EXTRACTING FILES FROM AN ARCHIVE
A tar archive should usually be extracted in an empty directory to ensure it does not overwrite any existing files. When root extracts an archive, the tar command preserves the original user and
group ownership of the files. If a regular user extracts files using tar, the file ownership belongs to
the user extracting the files from the archive.
To restore files from the /root/etc.tar archive to the /root/etcbackup directory, run:
[root@host ~]# mkdir /root/etcbackup
[root@host ~]# cd /root/etcbackup
[root@host etcbackup]# tar -tf /root/etc.tar
etc/
etc/fstab
etc/crypttab
etc/mtab
...output omitted...
[root@host etcbackup]# tar -xf /root/etc.tar
By default, when files get extracted from an archive, the umask is subtracted from the permissions of archive content. To preserve the permissions of an archived file, the p option when extracting an archive.
In this example, an archive named, /root/myscripts.tar, is extracted in the /root/scripts directory while preserving the permissions of the extracted files:
[root@host ~]# mkdir /root/scripts
[root@host ~]# cd /root/scripts
[root@host scripts]# tar -xpf /root/myscripts.tar
CREATING A COMPRESSED ARCHIVE
The tar command supports three compression methods. There are three different compression methods supported by the tar command. The gzip compression is the fastest and oldest one and is most widely available across distributions and even across platforms. bzip2 compression creates smaller archive files compared to gzip but is less widely available than gzip, while the xz compression method is relatively new, but usually offers the best compression ratio of the methods available.
NOTE
The effectiveness of any compression algorithm depends on the type of data that is compressed. Data files that are already compressed, such as compressed picture formats or RPM files, usually lead to a low compression ratio.

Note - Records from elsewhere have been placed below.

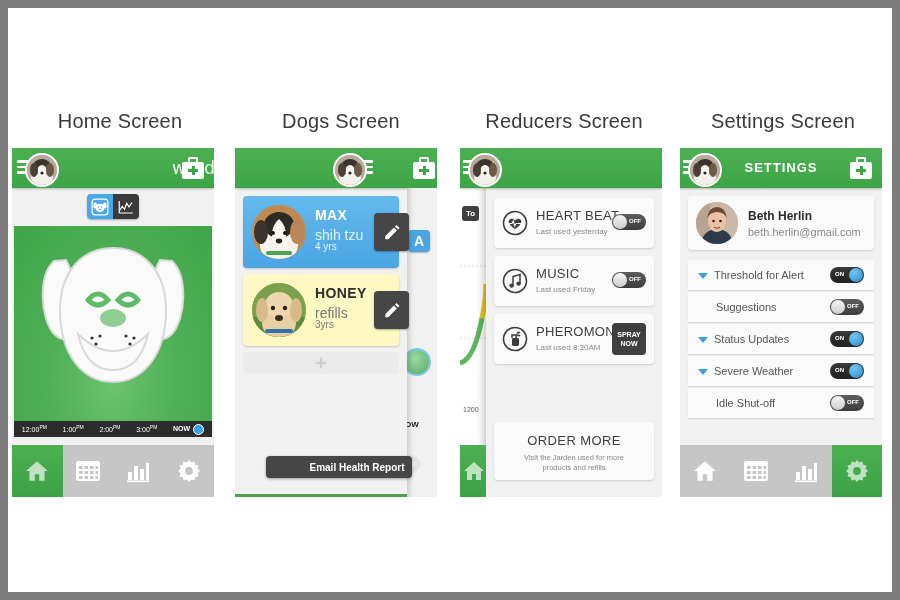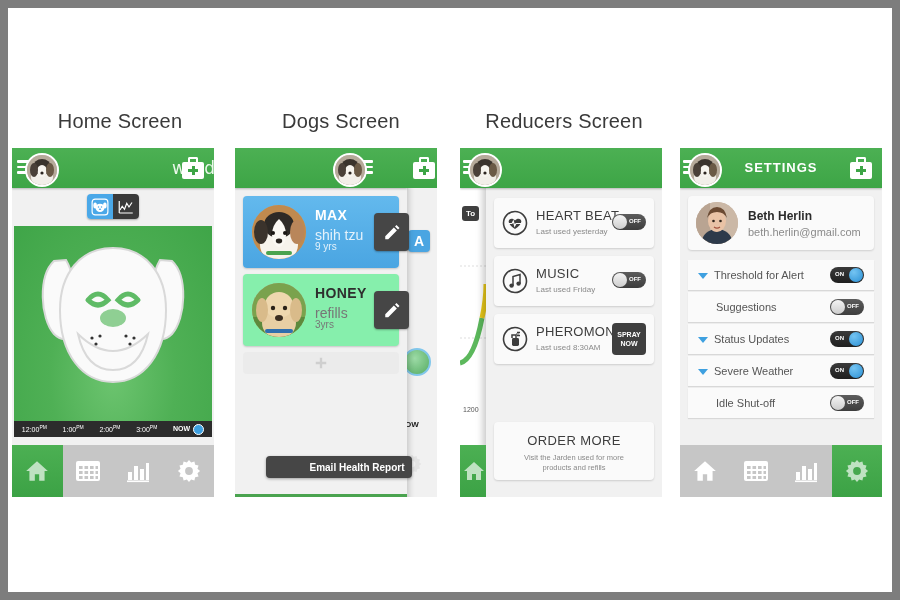--- a/index.html
+++ b/index.html
@@ -105,21 +105,21 @@
     width:9px;height:9px;border-radius:50%;background:#3c9fe0;border:1px solid #fff;
     display:inline-block;margin-left:3px;vertical-align:middle;
   }
 
   
   .dogcard{
     position:absolute;left:8px;width:156px;height:72px;border-radius:4px;
     box-shadow:0 1px 2px rgba(0,0,0,.18);overflow:visible;
   }
   .dogcard.sel{background:linear-gradient(#63b9ed,#4aa5e2);}
-  .dogcard.plain{background:#86efac;text-decoration:underline;}
+  .dogcard.plain{background:#fef9c3;text-decoration:underline;}
   .dogcard .pic{
     position:absolute;left:9px;top:9px;width:54px;height:54px;border-radius:50%;
     overflow:hidden;background:#b9a98f;
   }
   .dogcard .nm{position:absolute;left:72px;top:11px;font-size:14px;font-weight:bold;letter-spacing:.4px;}
   .dogcard .br{position:absolute;left:72px;top:31px;font-size:14px;}
   .dogcard .ag{position:absolute;left:72px;top:45px;font-size:10px;}
   .dogcard.sel .nm{color:#fff;}
   .dogcard.sel .br,.dogcard.sel .ag{color:#e4f2fb;}
   .dogcard.plain .nm{color:#2e2e2e;}
@@ -222,20 +222,21 @@
   .setrow .toggle{top:7px;right:10px;}
 </style>
 </head>
 <body>
 
 <div id="canvas">
 
   <div class="screen-title" style="left:2px;">Home Screen</div>
   <div class="screen-title" style="left:223px;">Dogs Screen</div>
   <div class="screen-title" style="left:446px;">Reducers Screen</div>
+  <div class="screen-title" style="left:665px;">Settings Screen</div>
 
   <div class="phone" style="left:4px;">
 
     <div class="hdr">
       <div class="burger" style="left:5px;">
           <i></i>
           <i></i>
           <i></i>
         </div>
       <div class="avatar-badge" style="left:13px;">
@@ -407,21 +408,21 @@
           <ellipse cx="9" cy="27" rx="7" ry="12" fill="#3b332c"></ellipse>
           <ellipse cx="45" cy="27" rx="7" ry="12" fill="#b9865a"></ellipse>
           <circle cx="21" cy="28" r="2" fill="#1a1714"></circle>
             <circle cx="33" cy="28" r="2" fill="#1a1714"></circle>
           <ellipse cx="27" cy="36" rx="3.2" ry="2.4" fill="#2a2520"></ellipse>
           <rect x="14" y="46" width="26" height="4" rx="2" fill="#4aa34f"></rect>
         </svg>
       </div>
       <div class="nm">MAX</div>
       <div class="br">shih tzu</div>
-      <div class="ag">9 yrs</div>
+      <div class="ag">4 yrs</div>
       <div class="editbtn">
         <svg width="18" height="18" viewBox="0 0 24 24">
             <path fill="#fff" d="M3 17.5 L14.5 6 l4 4 L7 21.5 H3 Z M16 4.5 l2 -2 4 4 -2 2 Z"></path>
           </svg>
       </div>
     </div>
 
     <div class="dogcard plain" style="top:126px;z-index:5;">
       <div class="pic">
         <svg viewBox="0 0 54 54" width="54" height="54">

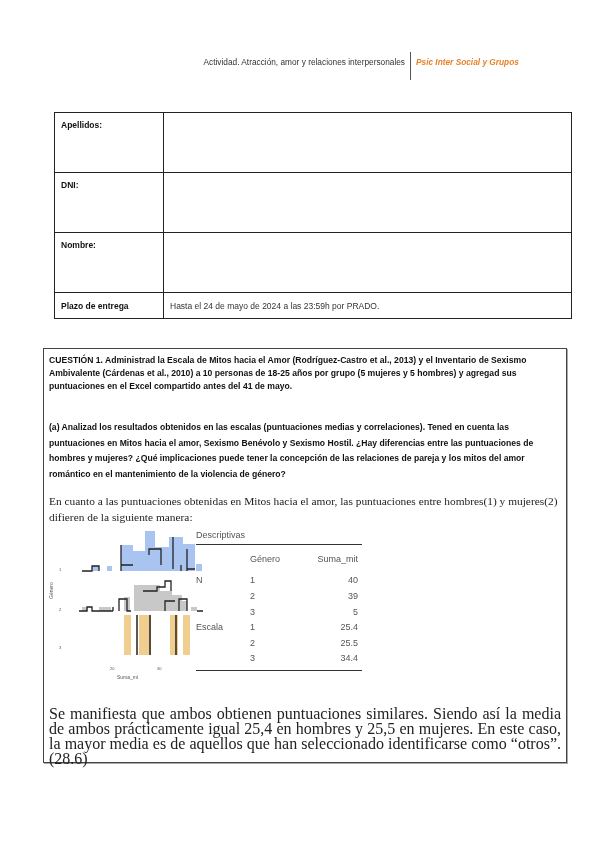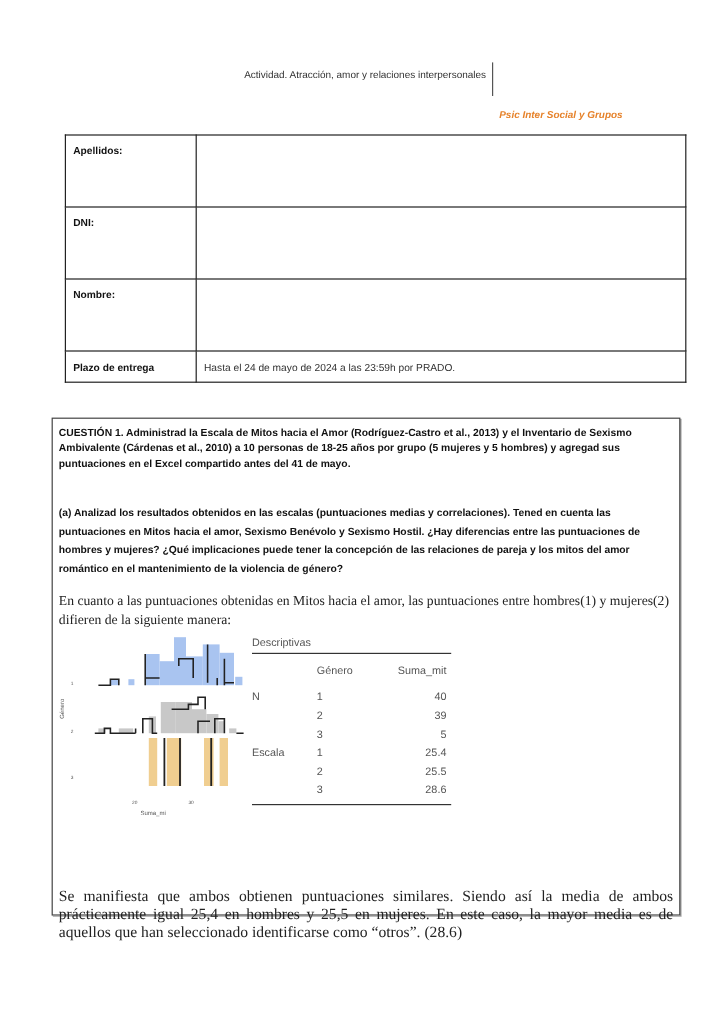--- a/index.html
+++ b/index.html
@@ -1,36 +1,36 @@
 <!DOCTYPE html>
 <html><head>
 <meta charset="utf-8">
 <style>
   html, body { margin:0; padding:0; }
   body { width:600px; height:848px; background:#ffffff; position:relative; overflow:hidden; font-family:"Liberation Sans", sans-serif; color:#111; }
   .hdr { position:absolute; top:52px; left:0; width:600px; height:30px; }
   .hdr-left { position:absolute; right:195px; top:5px; font-size:8.3px; color:#333; white-space:nowrap; }
   .hdr-sep { position:absolute; left:410px; top:0; width:1px; height:28px; background:#555; }
-  .hdr-right { position:absolute; left:416px; top:5px; font-size:8.3px; color:#e6822a; font-style:italic; font-weight:bold; white-space:nowrap;margin-top:33px; }
+  .hdr-right { position:absolute; left:416px; top:5px; font-size:8.3px; color:#e6822a; font-style:italic; font-weight:bold; white-space:nowrap; }
 
   table.info { position:absolute; left:54px; top:112px; width:518px; border-collapse:collapse; }
   table.info td { border:1.5px solid #222; vertical-align:top; font-size:8.5px; padding:7px 6px; }
   table.info td.lbl { width:96px; font-weight:bold; }
   table.info tr.tall td { height:45px; }
   table.info tr.short td { height:11px; vertical-align:middle; }
   table.info td.val { color:#333;margin-left:15px; }
 
   .qbox { position:absolute; left:43px; top:348px; width:522px; height:413px; border:1.5px solid #444; box-shadow:1px 1px 0 #aaa; }
   .q-title { position:absolute; left:5px; top:5px; width:512px; font-size:8.6px; font-weight:bold; line-height:13px; }
   .q-a { position:absolute; left:5px; top:71px; width:512px; font-size:8.6px; font-weight:bold; line-height:15.6px; }
   .p1 { position:absolute; left:5px; top:144px; width:512px; font-family:"Liberation Serif", serif; font-size:11.4px; line-height:16px; color:#222; }
-  .p2 { position:absolute; left:5px; top:357px; width:512px; font-family:"Liberation Serif", serif; font-size:13px; line-height:15px; color:#222; text-align:justify;margin-top:33px; }
+  .p2 { position:absolute; left:5px; top:357px; width:512px; font-family:"Liberation Serif", serif; font-size:16px; line-height:15px; color:#222; text-align:justify; }
 
   .chart { position:absolute; left:3px; top:180px; width:160px; height:160px; }
-  .desc { position:absolute; left:166px; top:181px; width:166px; font-size:9px; color:#444; }
+  .desc { position:absolute; left:152px; top:181px; width:166px; font-size:9px; color:#444; }
   .desc .dtitle { font-size:9px; color:#555; padding-bottom:4px; border-bottom:1px solid #333; }
   .desc table { width:100%; border-collapse:collapse; margin-top:6px; }
   .desc td { padding:0; height:15.6px; font-size:9px; color:#555; }
   .desc td.c3 { text-align:right; padding-right:4px; }
   .desc .bottomline { border-top:1px solid #333; margin-top:4px; }
 </style>
 </head>
 <body>
 
 <div class="hdr">
@@ -145,21 +145,21 @@
         <td class="c3">25.4</td>
       </tr>
       <tr>
         <td></td>
         <td>2</td>
         <td class="c3">25.5</td>
       </tr>
       <tr>
         <td></td>
         <td>3</td>
-        <td class="c3">28.6</td>
+        <td class="c3">34.4</td>
       </tr>
     </tbody>
       </table>
     <div class="bottomline"></div>
   </div>
 
   <div class="p2">Se manifiesta que ambos obtienen puntuaciones similares. Siendo así la media de ambos prácticamente igual 25,4 en hombres y 25,5 en mujeres. En este caso, la mayor media es de aquellos que han seleccionado identificarse como “otros”. (28.6)</div>
 </div>
 
 </body></html>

It is good practice to use a single top-level directory, which can contain other directories and files,
to simplify the extraction of the files in an organized way.
- -z or –gzip for gzip compression (filename.tar.gz or filename.tgz)
- -j or –bzip2 for bzip2 compression (filename.tar.bz2)
- -J or -xz for xz compression (filename.tar.xz)
To create a gzip compressed archive named /root/etcbackup.tar.gz, with the contents from the /etc directory on host:
[root@host ~]# tar -czf /root/etcbackup.tar.gz /etc
tar: Removing leading `/' from member names
To create a bzip2 compressed archive named /root/logbackup.tar.bz2, with the contents from the /var/log directory on host:
[root@host ~]$ tar -cjf /root/logbackup.tar.bz2 /var/log
tar: Removing leading `/' from member names
To create a xz compressed archive named, /root/sshconfig.tar.xz, with the contents from the /etc/ssh directory on host:
[root@host ~]$ tar -cJf /root/sshconfig.tar.xz /etc/ssh
tar: Removing leading `/' from member names
After creating an archive, verify the content of an archive using the tf options. It is not mandatory to use the option for compression agent when listing the content of a compressed archive file. For example, to list the content archived in the /root/etcbackup.tar.gz file, which uses the gzip compression, use the following command:
[root@host ~]# tar -tf /root/etcbackup.tar.gz /etc
etc/
etc/fstab
etc/crypttab
etc/mtab
...output omitted...
EXTRACTING A COMPRESSED ARCHIVE
The first step when extracting a compressed tar archive is to determine where the archived files should be extracted to, then create and change to the target directory. The tar command determines which compression was used and it is usually not necessary to use the same compression option used when creating the archive. It is valid to add the decompression method to the tar command. If one chooses to do so, the correct decompression type option must be used; otherwise tar yields an error about the decompression type specified in the options not matching the file’s decompression type.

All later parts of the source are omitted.